Vulgar
Vulgar
(Seni, kelahiran dan tuhan)
+
"Isi pulsa bang" Messengermu.
+
Sedetik kemudian kau pun mengirimkan photo tanpa sehelai benang, busana. Selly namamu dan belum genap 24 jam kita bertemu. Bagiku seni dan keindahan bukanlah bahasa vulgar yang memperlihatkan setiap detail dari persoalan tapi ketika tujuan adalah abstrak, bias dan penuh warna. Apa-lah arti kelahiran jika semua hal telah ter-dekripsikan bahkan sebelum terjadi sebagai kenyataan kecuali kehampaan.
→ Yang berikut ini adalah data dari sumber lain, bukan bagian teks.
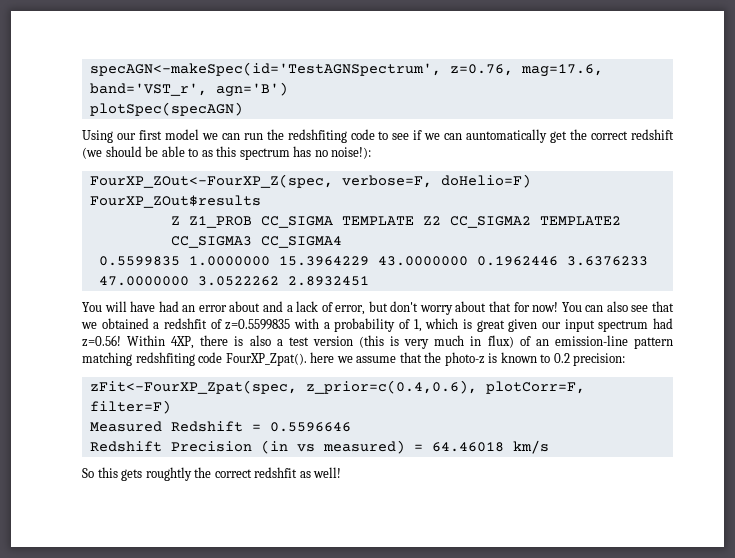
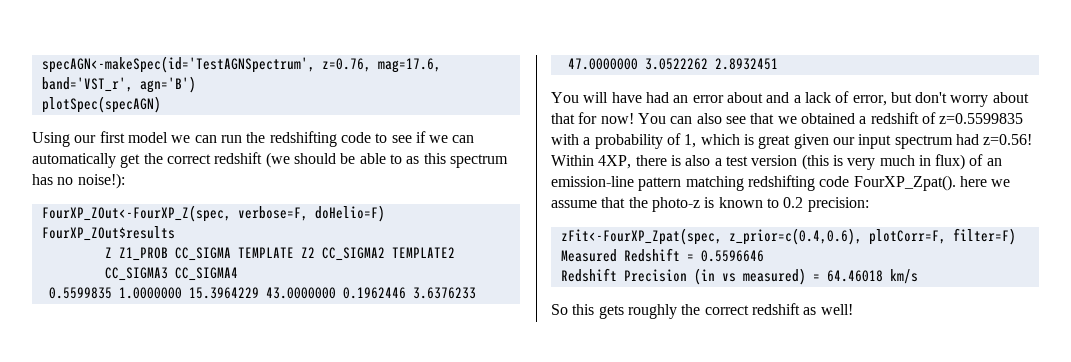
[287,129,347,143] redshfiting -> [269,131,337,147] redshifting
[466,129,548,143] auntomatically -> [32,153,116,168] automatically
[164,318,207,329] redshfit -> [870,112,919,124] redshift
[135,352,195,366] redshfiting -> [747,175,815,191] redshifting
[145,467,298,481] roughtly the correct redshfit -> [627,303,800,319] roughly the correct redshift

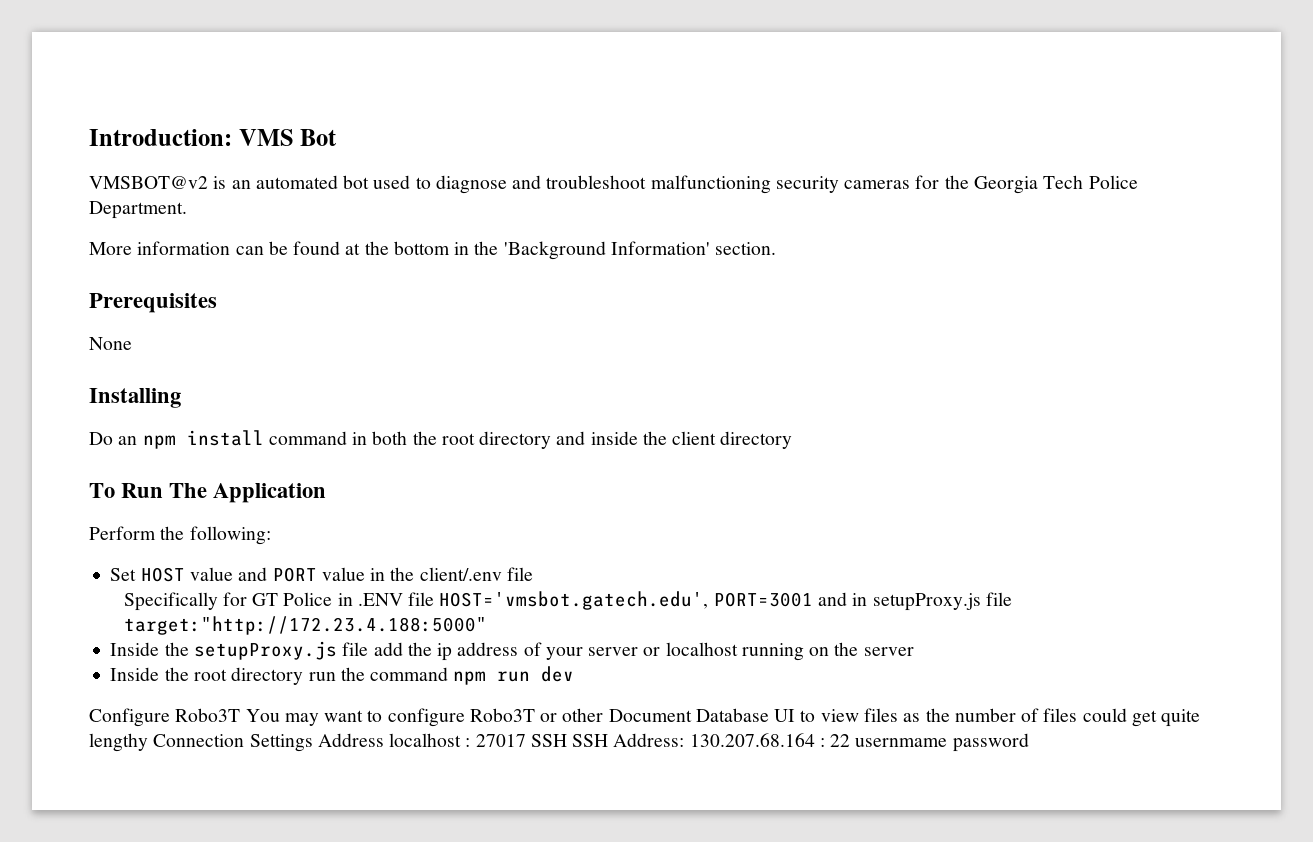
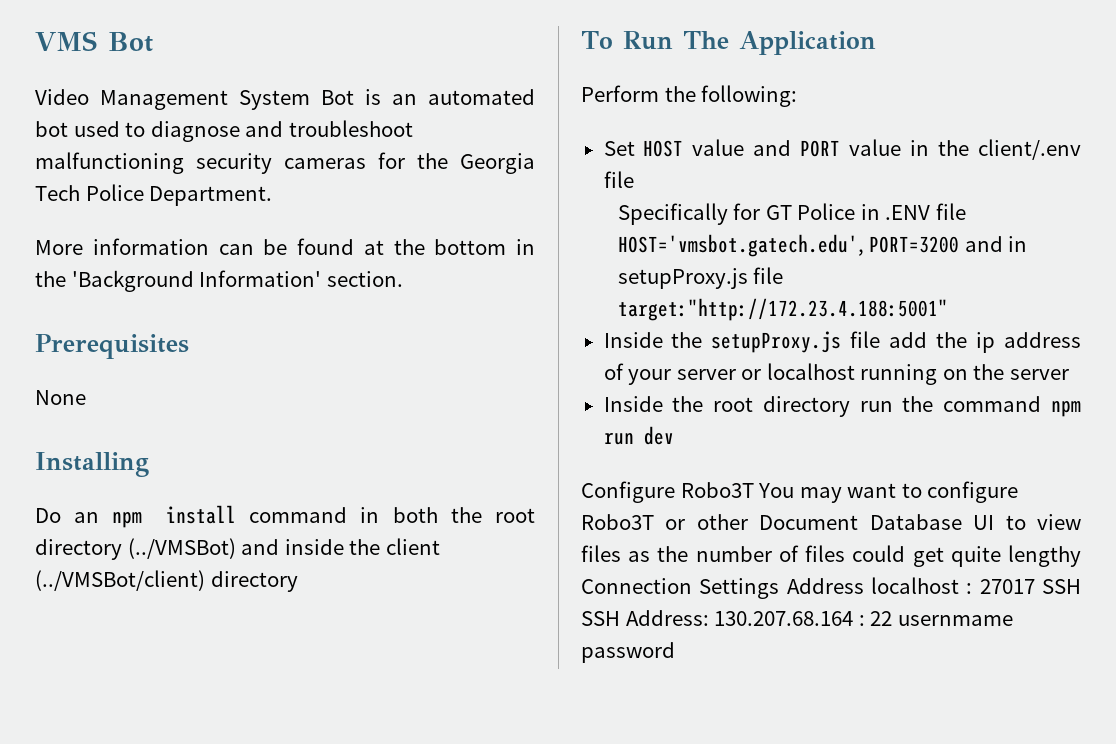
[89,129,232,146] Introduction: -> (35, 41) none
[89,176,208,189] VMSBOT@v2 -> [35,89,354,110] Video Management System Bot
(552, 440) none -> [127,538,236,559] (../VMSBot)
(717, 438) none -> [35,570,205,591] (../VMSBot/client)
[713,592,813,607] PORT=3001 -> [869,236,960,253] PORT=3200
[123,616,487,635] target:"http://172.23.4.188:5000" -> [617,298,948,321] target:"http://172.23.4.188:5001"

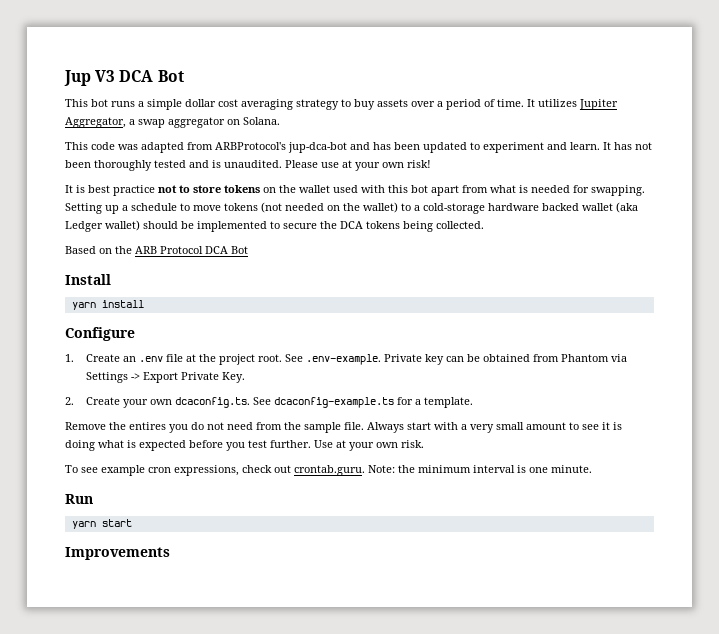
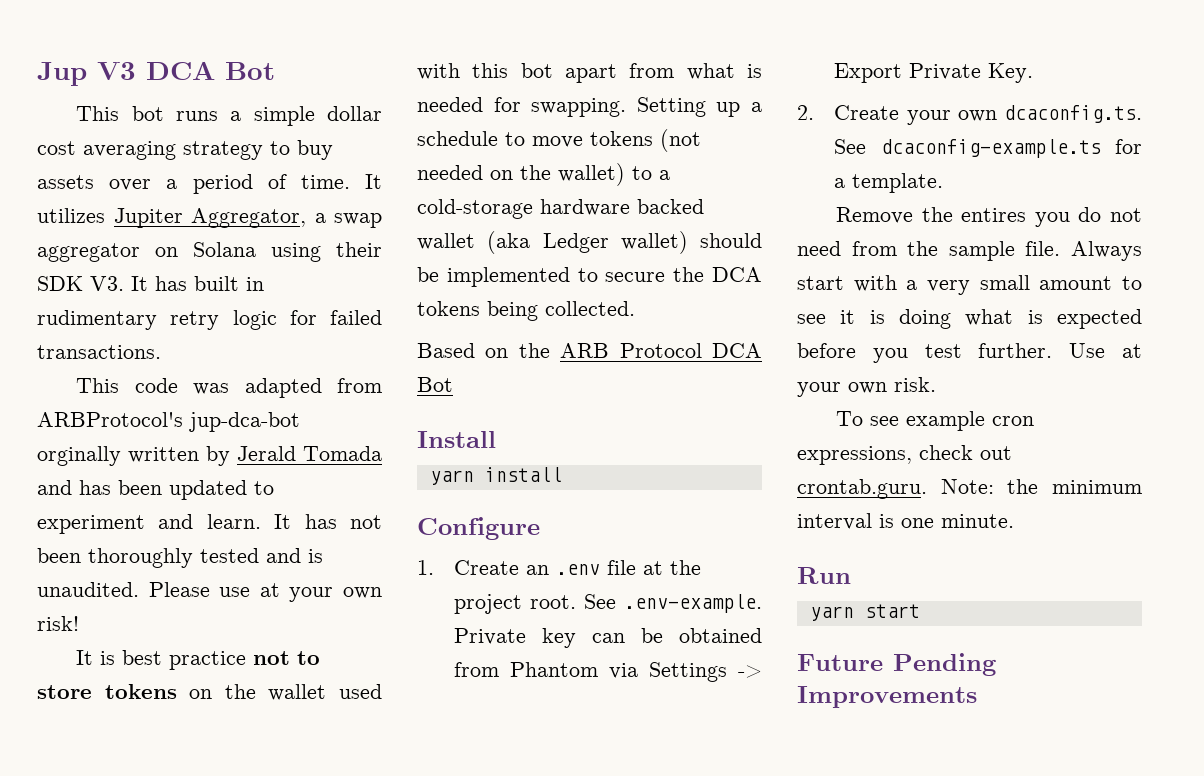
[243,117,280,125] Solana. -> [193,242,382,262] [37,276,264,291] [37,310,382,330] [37,345,161,359] Solana using their SDK V3. It has built in rudimentary retry logic for failed transactions.
(347, 147) none -> [37,446,382,466] orginally written by Jerald Tomada
(132, 523) none -> [797,653,996,676] Future Pending

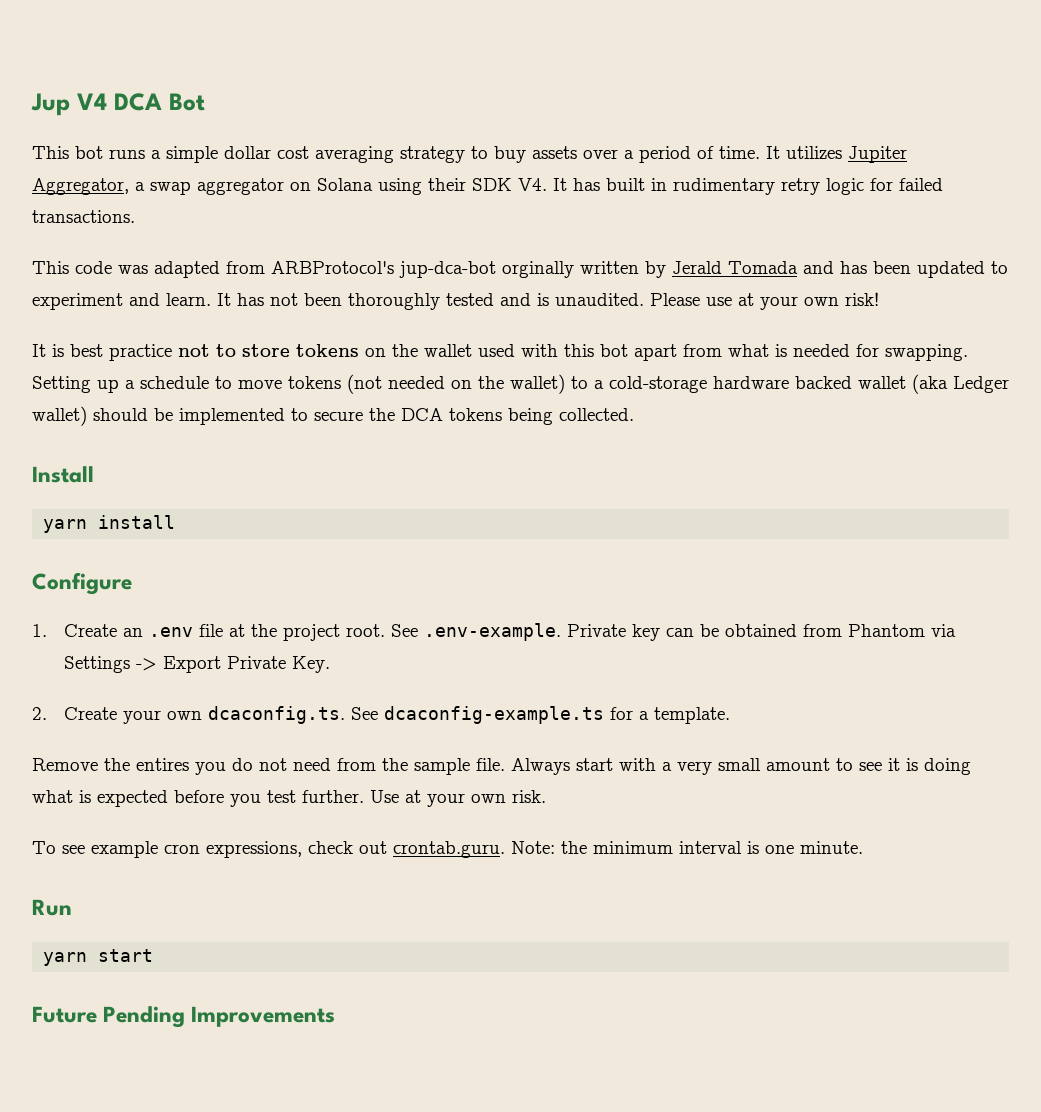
[97,62,136,80] V3 -> [77,93,107,110] V4
[90,276,124,291] V3. -> [518,178,547,191] V4.
[417,343,762,358] [417,377,453,392] // Based on the ARB Protocol DCA Bot -> (634, 414) none

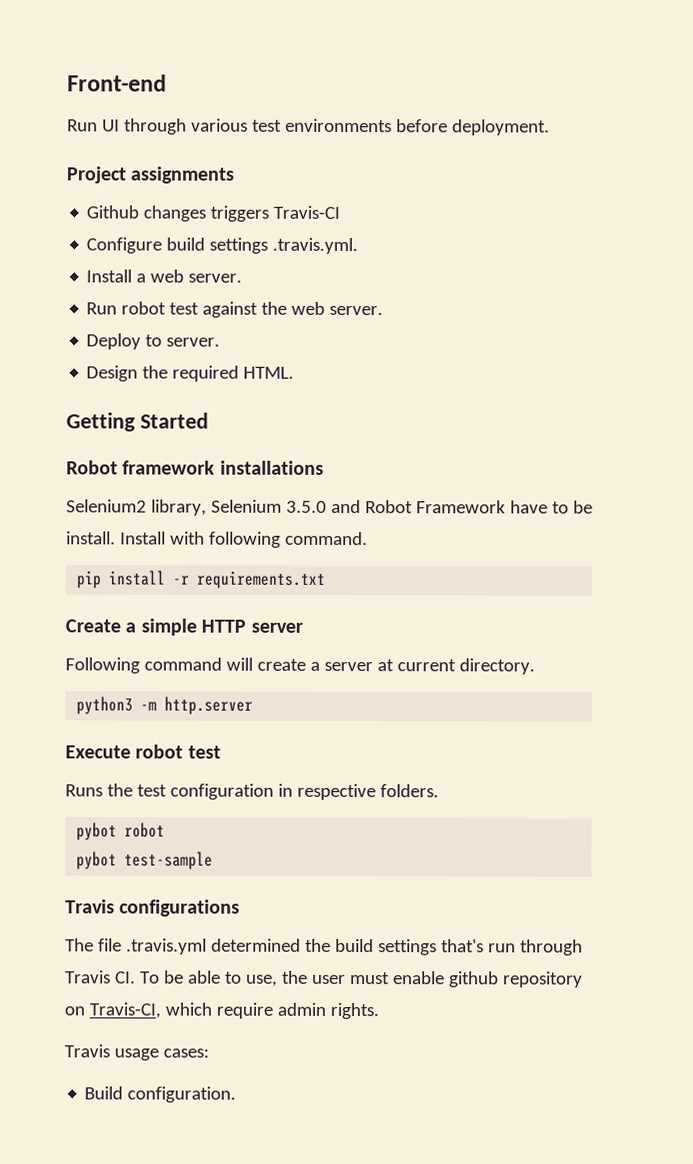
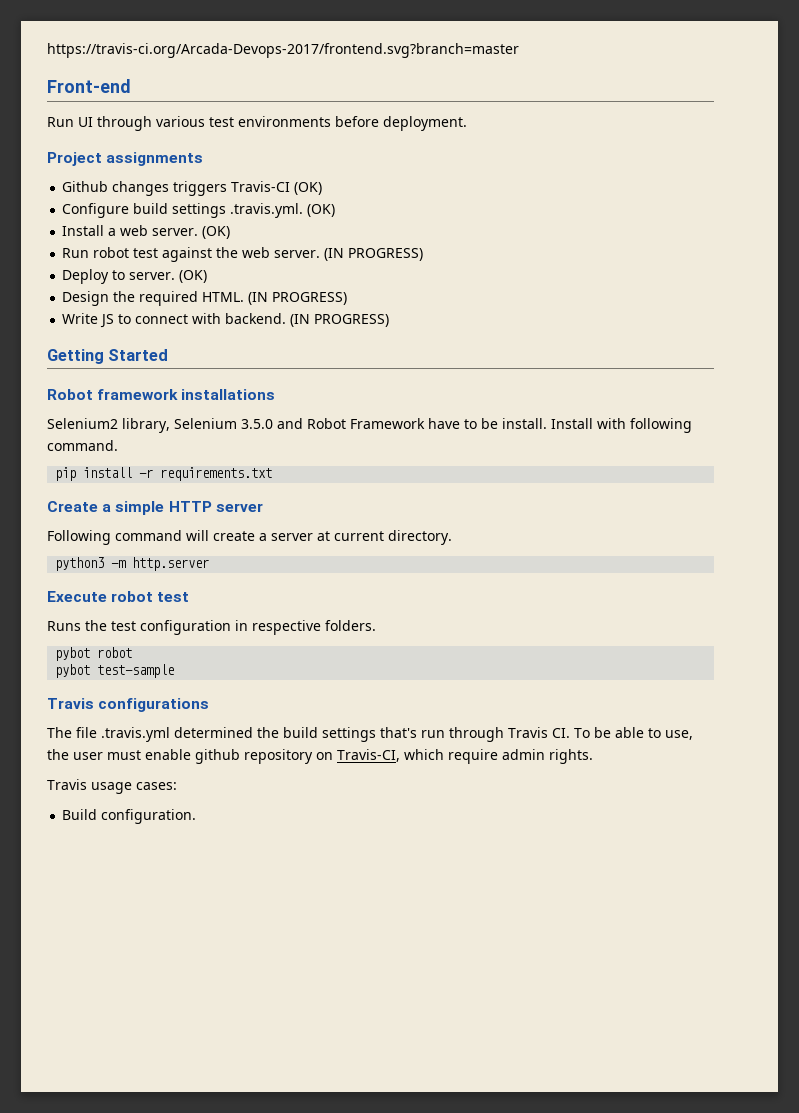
(67, 83) none -> [47,43,519,58] https://travis-ci.org/Arcada-Devops-2017/frontend.svg?branch=master //
(341, 212) none -> [294,182,323,195] (OK)
(359, 246) none -> [307,204,336,217] (OK)
(243, 278) none -> [202,226,231,239] (OK)
(384, 310) none -> [324,248,424,261] (IN PROGRESS)
(221, 342) none -> [179,270,208,283] (OK)
(295, 372) none -> [248,292,348,305] [62,313,390,328] (IN PROGRESS) // Write JS to connect with backend. (IN PROGRESS)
Pun tuhan, ribuan waktu telah kuhabiskan bersama buku-buku tua mencarinya namun setiap kutemukan jawaban justru selalu melahirkan beragam pertanyaan. Tak terbatas. Hingga kusadari bahwa sesungguhnya pertanyaan dan jawaban itu adalah diriku sendiri. Kesadaran.
+
Pun rindu, bagiku dia bukanlah bunga-bunga yang mekar dalam pertemuan atau desah yang memburu dan menggeliyat dibawah cahaya rembulan ketika kita bertarung melawan dinginnya malam dalam hangatnya pelukan. Tapi ketika jauhnya jarak dan waktu setipis ari dalam kepingan ingatan. Lagu-lagu bisu yang sukarela kita nyanyikan meski hati semakin sunyi tertunduk menyaksikan nyeri yang sengaja atau tidak telah kita ciptakan sendiri. Hingga nikmat dan derita tak lagi bisa dibagi. Membeku.
+
"Kau laki-laki ber-akun wanita?" tanyaku
+
Langit masih gerimis ketika tiba-tiba kulihat akunmu menghilang. Blocked. Bersama alunan Lionel_Richie - "Stuck On You" untuk sekian kali kuraba jantungku sendiri. Menyadari bahwa kedalaman tidak ditentukan oleh berapa banyak putaran waktu yang telah kita arungi tapi seberapa dalam kita menghayati jalan-jalan yang pernah kita alami.